■ **TASK INSTRUCTIONS**: The answer must consist of every line from the entries below that contains the word "formula".

(Records drawn from a dataset)

• • • • •

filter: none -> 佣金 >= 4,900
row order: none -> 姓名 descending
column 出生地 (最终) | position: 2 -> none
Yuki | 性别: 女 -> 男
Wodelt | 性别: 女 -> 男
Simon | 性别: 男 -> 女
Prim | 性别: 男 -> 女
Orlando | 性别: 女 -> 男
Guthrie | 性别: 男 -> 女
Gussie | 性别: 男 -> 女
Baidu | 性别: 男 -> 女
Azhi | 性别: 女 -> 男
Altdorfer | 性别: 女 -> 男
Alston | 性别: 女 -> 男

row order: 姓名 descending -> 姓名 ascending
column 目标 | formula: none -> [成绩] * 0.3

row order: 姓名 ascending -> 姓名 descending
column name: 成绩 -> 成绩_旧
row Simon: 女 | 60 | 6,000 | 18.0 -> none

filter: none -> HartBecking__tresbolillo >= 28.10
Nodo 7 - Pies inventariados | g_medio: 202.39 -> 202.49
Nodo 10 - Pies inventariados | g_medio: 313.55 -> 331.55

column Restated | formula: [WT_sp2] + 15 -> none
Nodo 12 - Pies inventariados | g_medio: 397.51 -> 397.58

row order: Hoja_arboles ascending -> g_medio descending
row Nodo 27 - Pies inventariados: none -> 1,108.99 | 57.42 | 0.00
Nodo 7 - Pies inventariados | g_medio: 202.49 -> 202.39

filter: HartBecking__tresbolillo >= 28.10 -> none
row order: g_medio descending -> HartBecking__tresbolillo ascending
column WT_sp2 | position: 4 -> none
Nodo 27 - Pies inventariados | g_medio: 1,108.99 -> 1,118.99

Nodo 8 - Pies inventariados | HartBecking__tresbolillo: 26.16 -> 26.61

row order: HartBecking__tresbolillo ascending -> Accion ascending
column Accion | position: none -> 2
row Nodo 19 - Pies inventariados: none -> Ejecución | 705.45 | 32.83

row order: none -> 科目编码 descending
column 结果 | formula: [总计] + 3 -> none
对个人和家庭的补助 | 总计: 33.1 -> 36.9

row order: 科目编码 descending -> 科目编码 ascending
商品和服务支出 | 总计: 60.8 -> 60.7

• • • • •

■ **OUTPUT BELOW**:
column 目标 | formula: none -> [成绩] * 0.3
column Restated | formula: [WT_sp2] + 15 -> none
column 结果 | formula: [总计] + 3 -> none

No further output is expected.